> Exercise goal: Your answer should be every line below that includes the word "left".

> Information given:
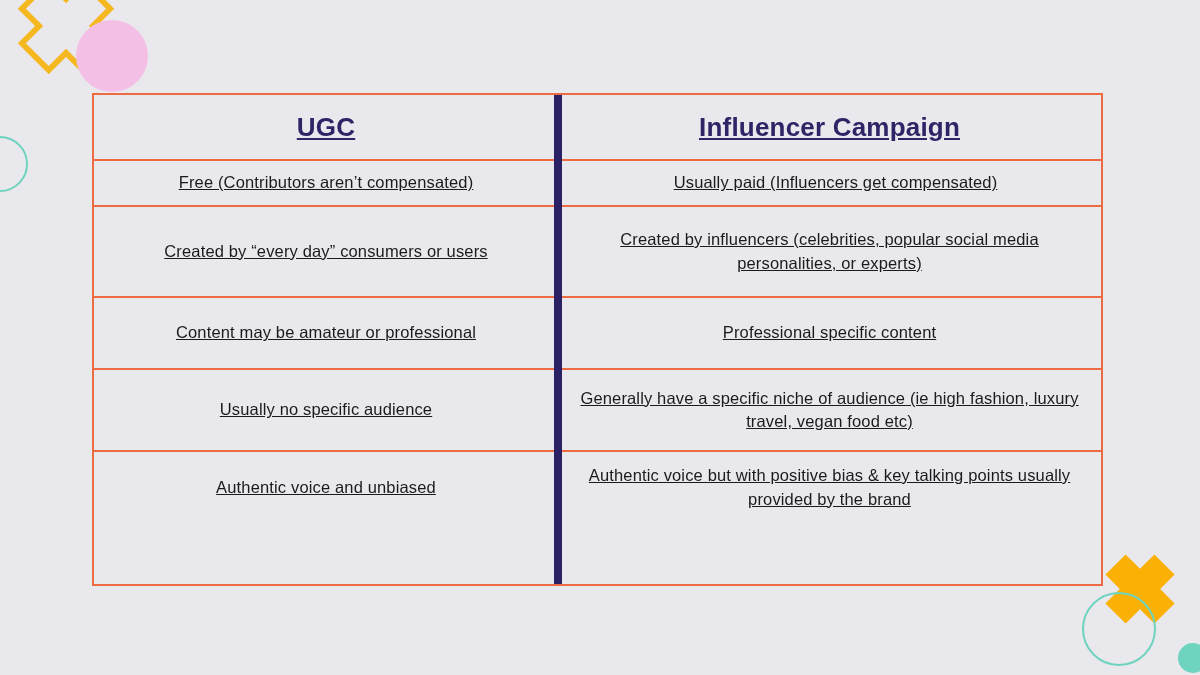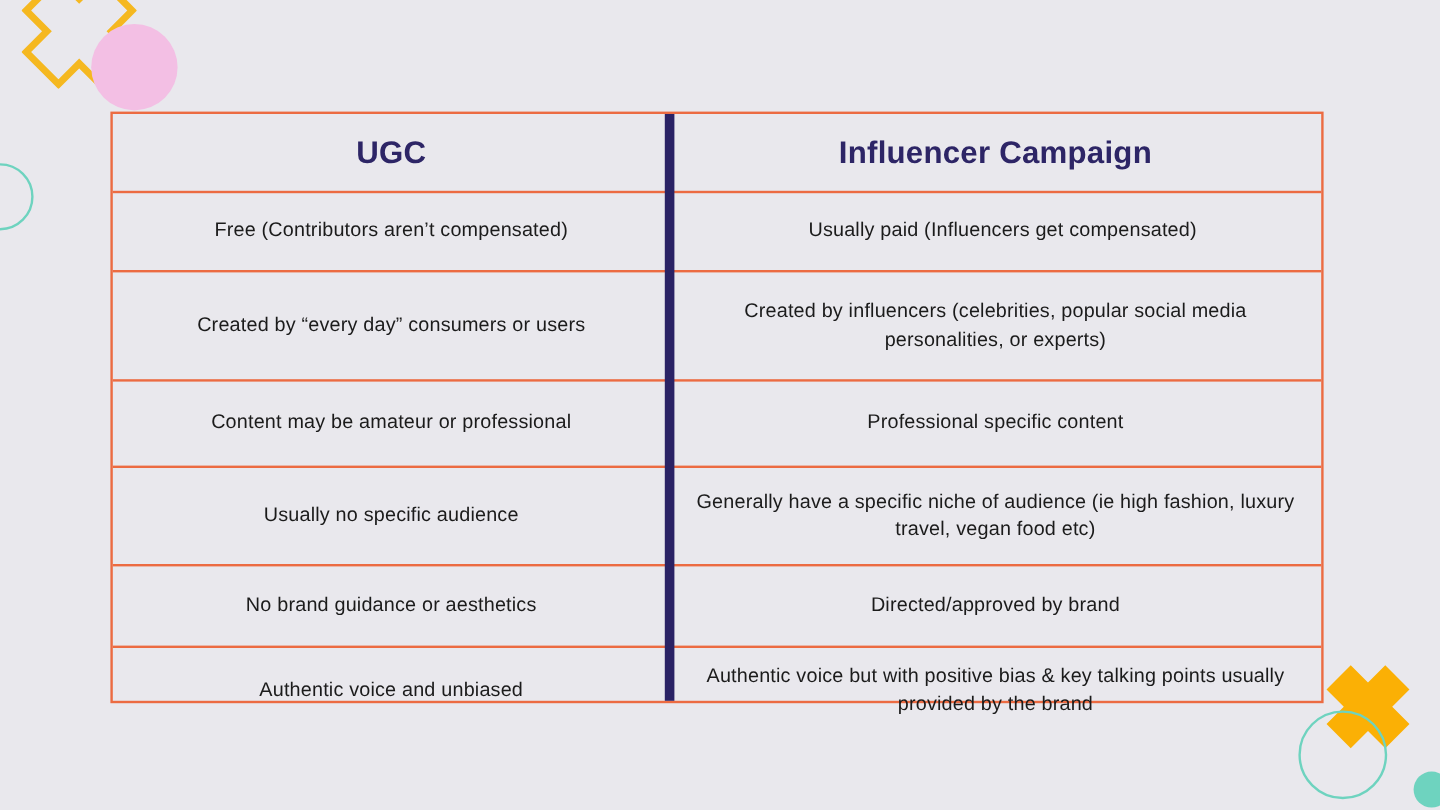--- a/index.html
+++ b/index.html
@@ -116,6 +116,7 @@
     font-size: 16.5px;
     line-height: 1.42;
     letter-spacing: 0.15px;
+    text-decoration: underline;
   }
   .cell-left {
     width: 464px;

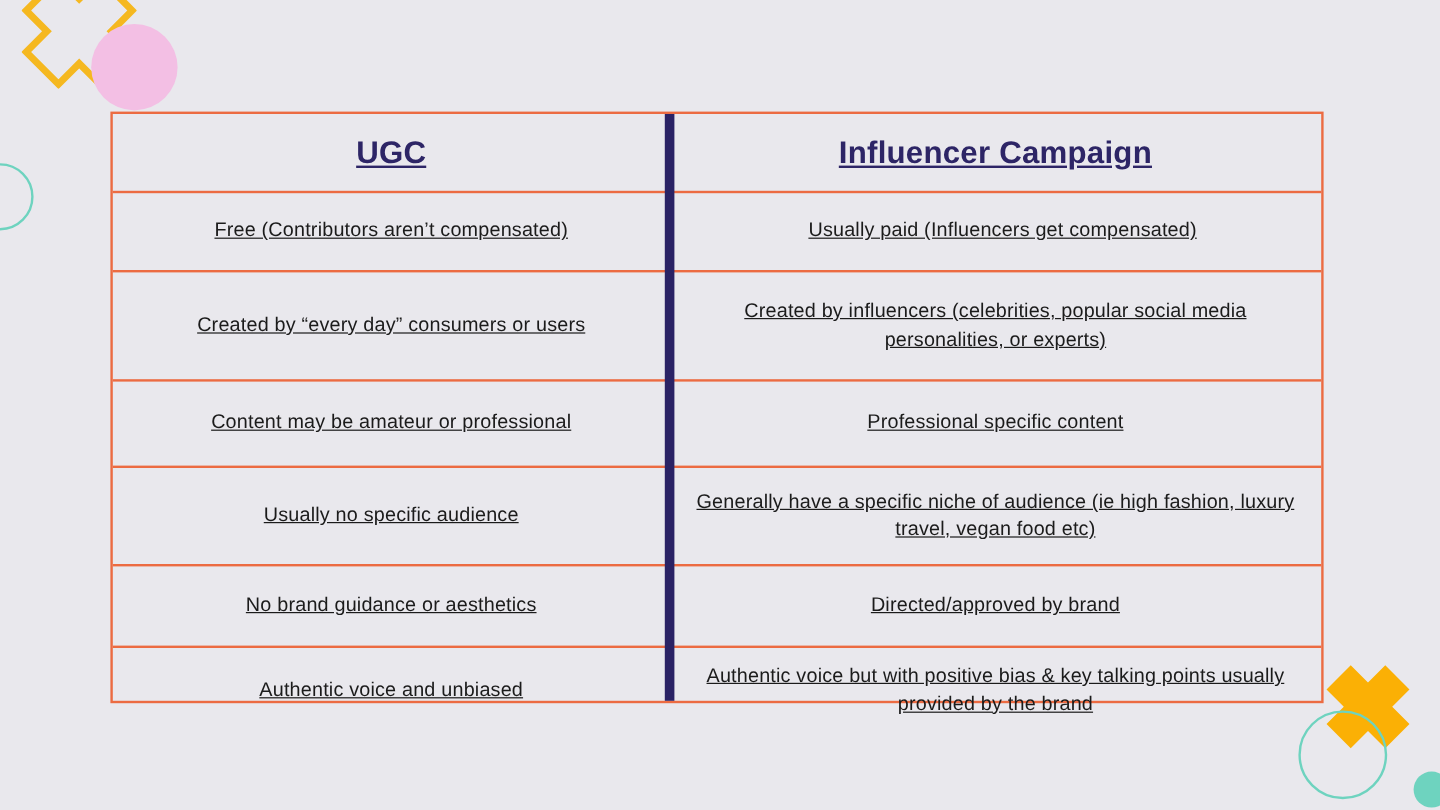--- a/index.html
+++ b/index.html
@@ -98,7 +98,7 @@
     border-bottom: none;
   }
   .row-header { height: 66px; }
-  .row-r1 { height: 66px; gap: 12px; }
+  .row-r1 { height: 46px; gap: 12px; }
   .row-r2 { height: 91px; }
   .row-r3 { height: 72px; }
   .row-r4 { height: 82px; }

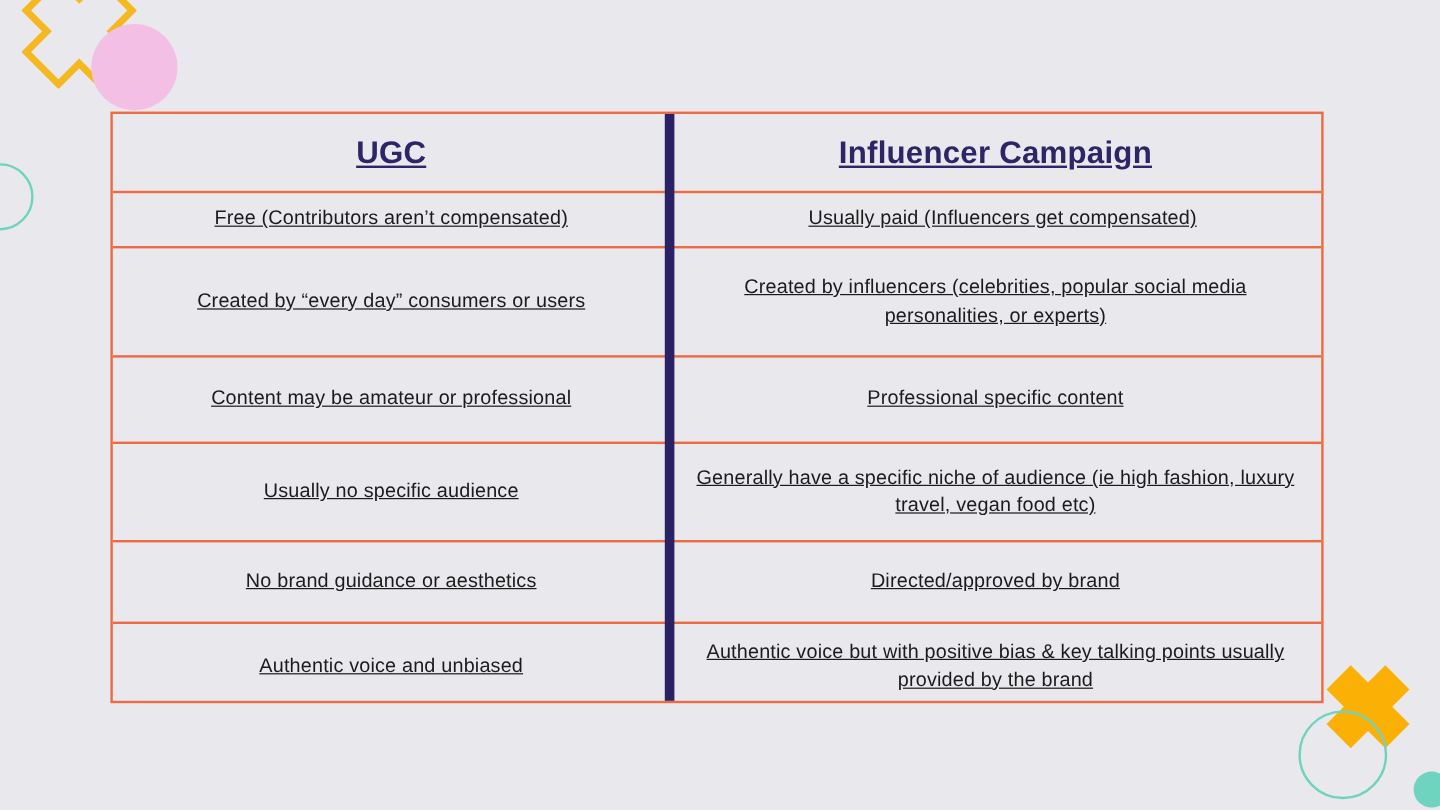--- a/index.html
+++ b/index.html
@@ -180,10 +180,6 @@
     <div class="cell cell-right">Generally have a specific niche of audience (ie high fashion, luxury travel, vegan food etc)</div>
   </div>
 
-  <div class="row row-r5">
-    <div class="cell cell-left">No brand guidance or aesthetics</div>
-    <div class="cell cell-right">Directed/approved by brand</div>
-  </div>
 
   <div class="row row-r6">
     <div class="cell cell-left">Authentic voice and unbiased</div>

---

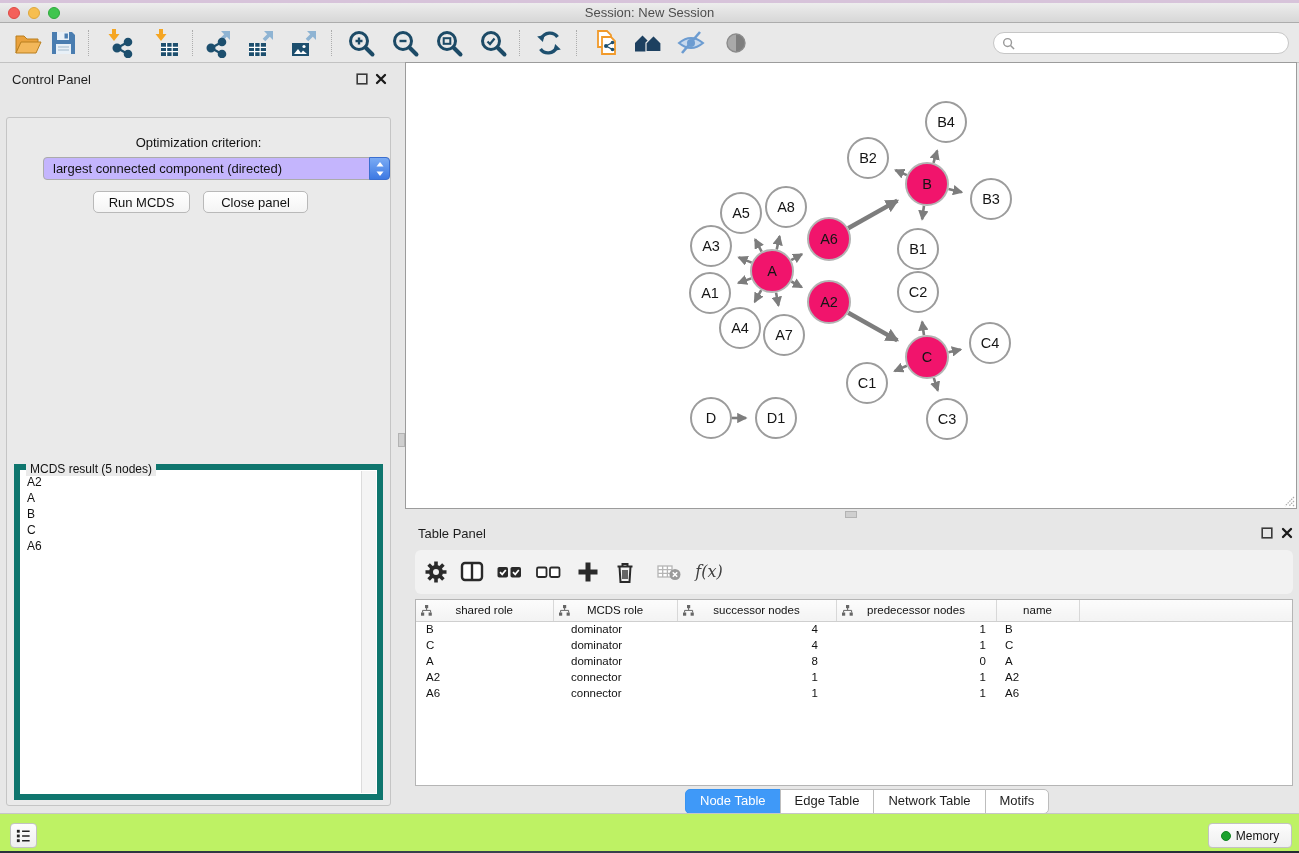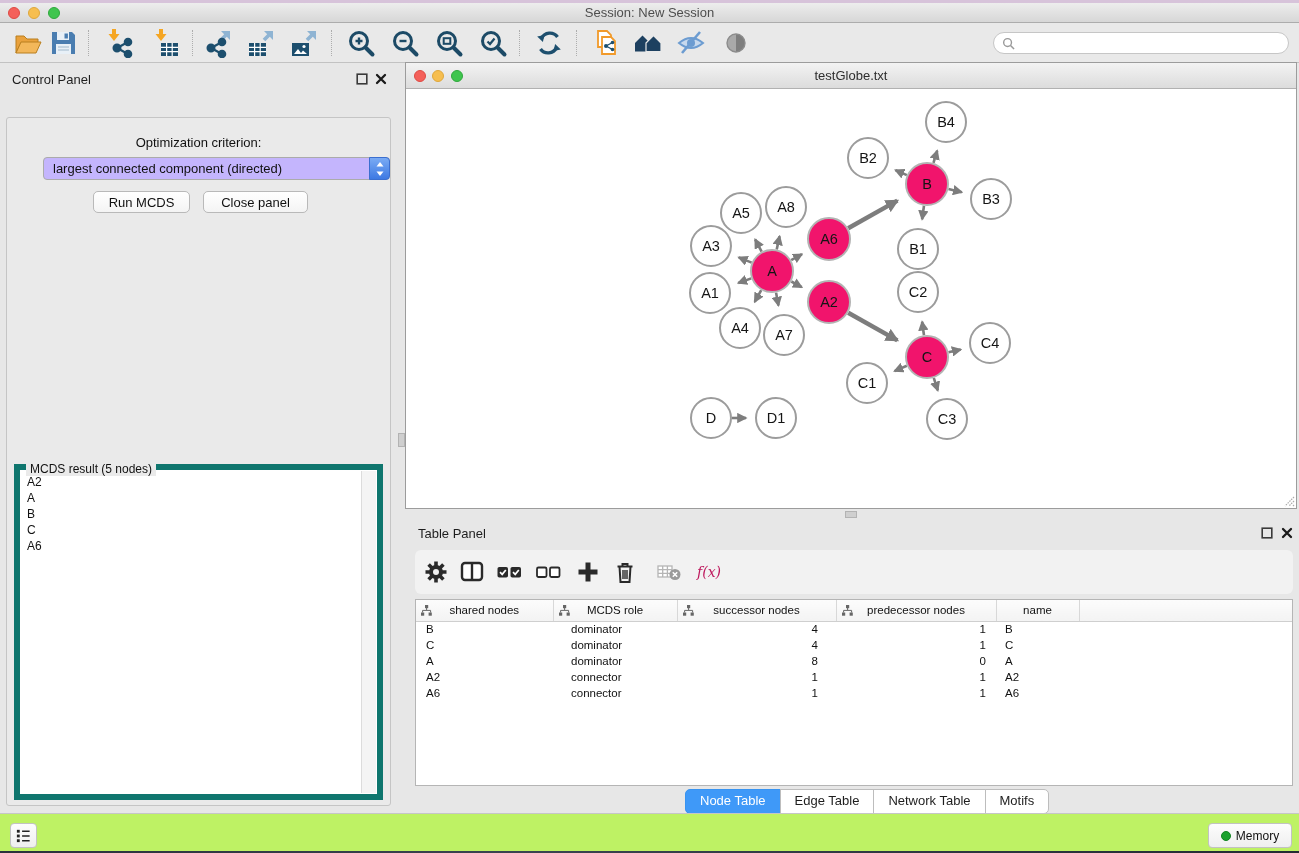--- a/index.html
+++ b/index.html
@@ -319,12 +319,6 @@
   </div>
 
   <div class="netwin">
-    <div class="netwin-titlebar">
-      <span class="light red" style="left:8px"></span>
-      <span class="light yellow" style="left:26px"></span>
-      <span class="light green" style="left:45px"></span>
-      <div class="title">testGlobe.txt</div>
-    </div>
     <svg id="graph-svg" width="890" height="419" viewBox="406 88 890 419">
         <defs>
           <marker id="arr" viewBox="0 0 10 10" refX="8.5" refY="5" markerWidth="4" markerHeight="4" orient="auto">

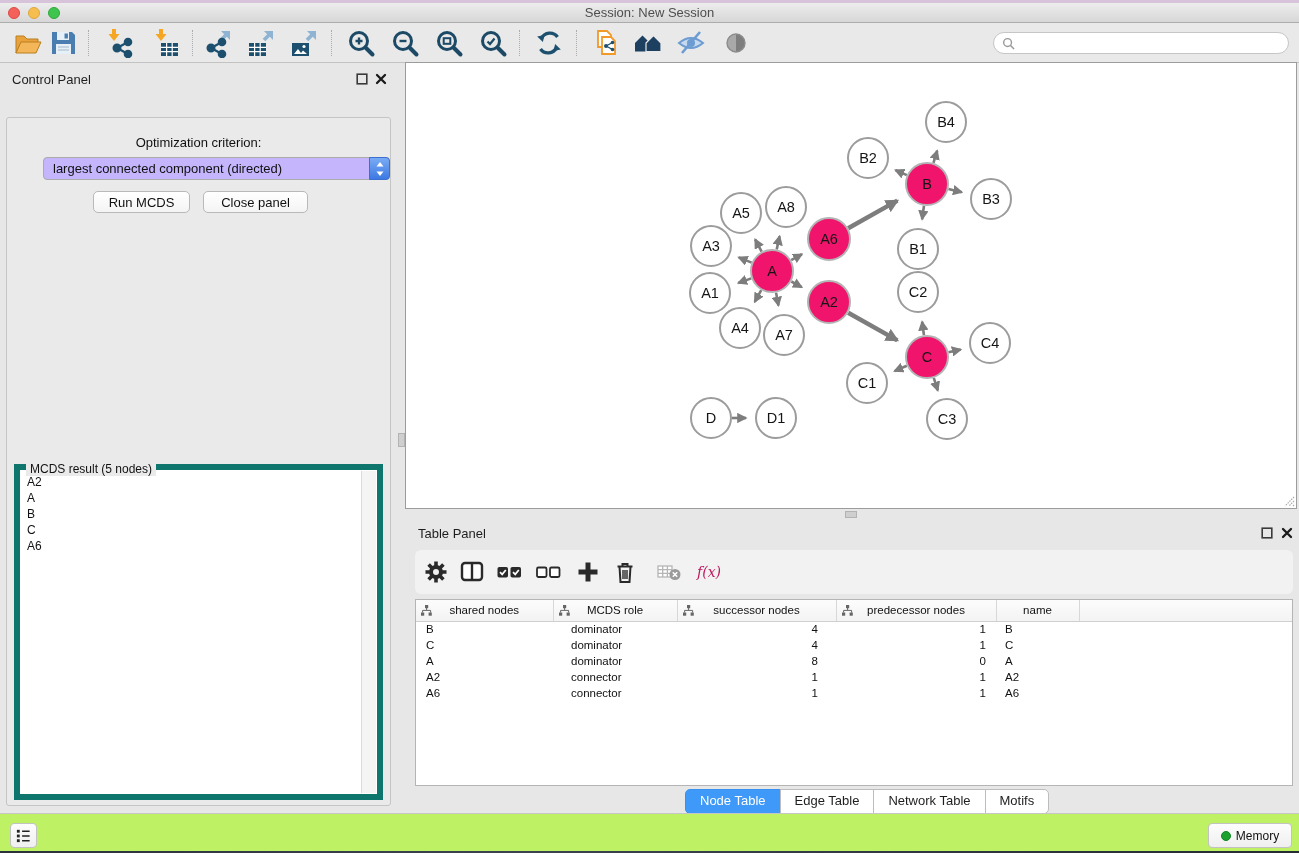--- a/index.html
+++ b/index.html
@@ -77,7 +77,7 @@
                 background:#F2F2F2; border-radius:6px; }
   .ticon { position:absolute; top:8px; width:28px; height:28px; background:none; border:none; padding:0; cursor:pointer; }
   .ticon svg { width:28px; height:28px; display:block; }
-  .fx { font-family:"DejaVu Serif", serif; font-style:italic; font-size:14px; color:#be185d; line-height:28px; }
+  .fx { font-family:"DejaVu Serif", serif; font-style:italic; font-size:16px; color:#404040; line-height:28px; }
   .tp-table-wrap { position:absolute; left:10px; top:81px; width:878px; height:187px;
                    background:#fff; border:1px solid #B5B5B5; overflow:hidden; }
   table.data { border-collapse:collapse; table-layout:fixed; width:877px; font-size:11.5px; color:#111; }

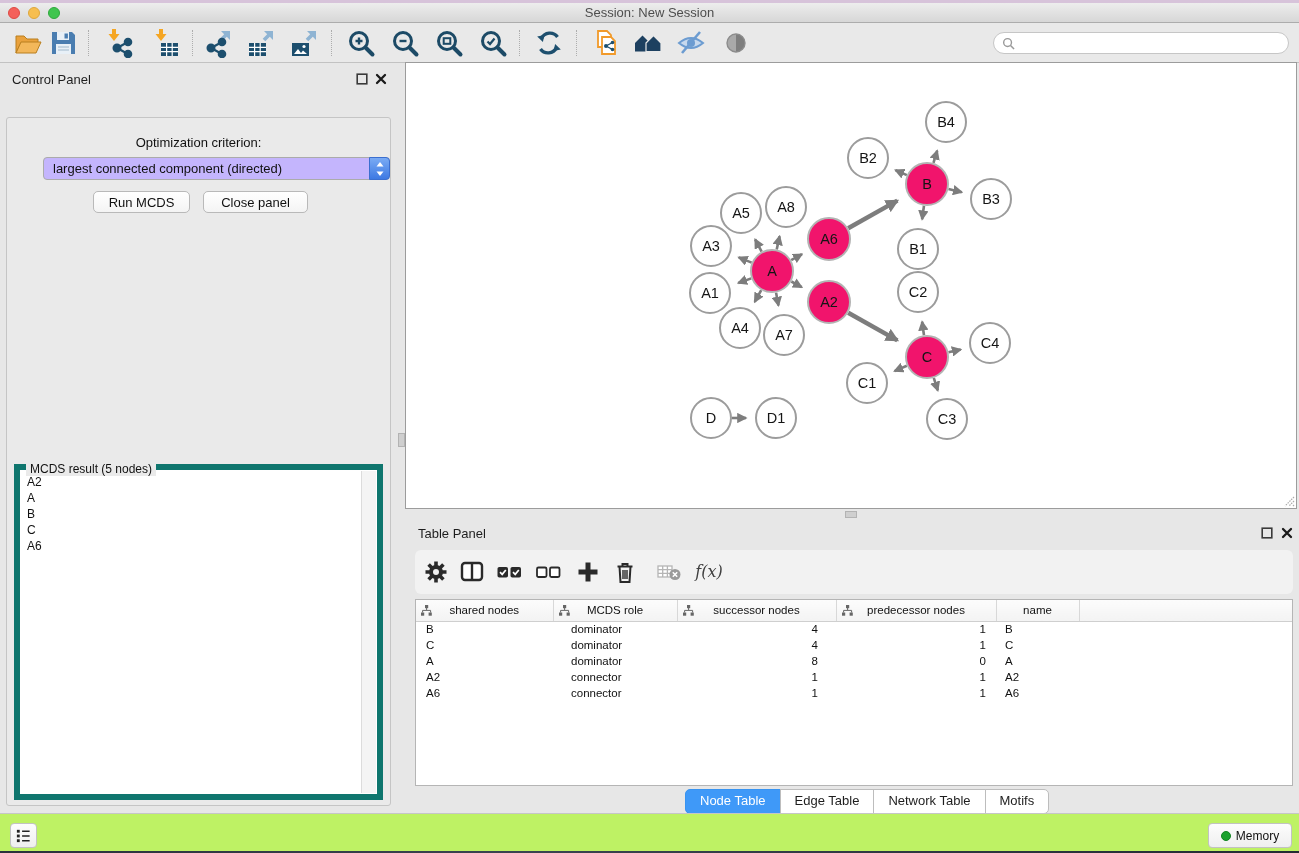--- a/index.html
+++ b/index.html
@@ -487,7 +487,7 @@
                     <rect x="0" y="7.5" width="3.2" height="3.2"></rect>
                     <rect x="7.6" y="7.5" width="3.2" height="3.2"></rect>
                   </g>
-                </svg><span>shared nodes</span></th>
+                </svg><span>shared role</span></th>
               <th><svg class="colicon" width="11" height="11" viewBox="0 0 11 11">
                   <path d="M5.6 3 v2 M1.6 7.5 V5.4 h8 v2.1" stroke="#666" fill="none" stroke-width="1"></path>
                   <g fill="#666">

> Answer section:
   .cell-left {
-    <div class="cell cell-left">No brand guidance or aesthetics</div>
     <div class="cell cell-left">Authentic voice and unbiased</div>
-      <span class="light red" style="left:8px"></span>
-      <span class="light yellow" style="left:26px"></span>
-      <span class="light green" style="left:45px"></span>
   .tp-table-wrap { position:absolute; left:10px; top:81px; width:878px; height:187px;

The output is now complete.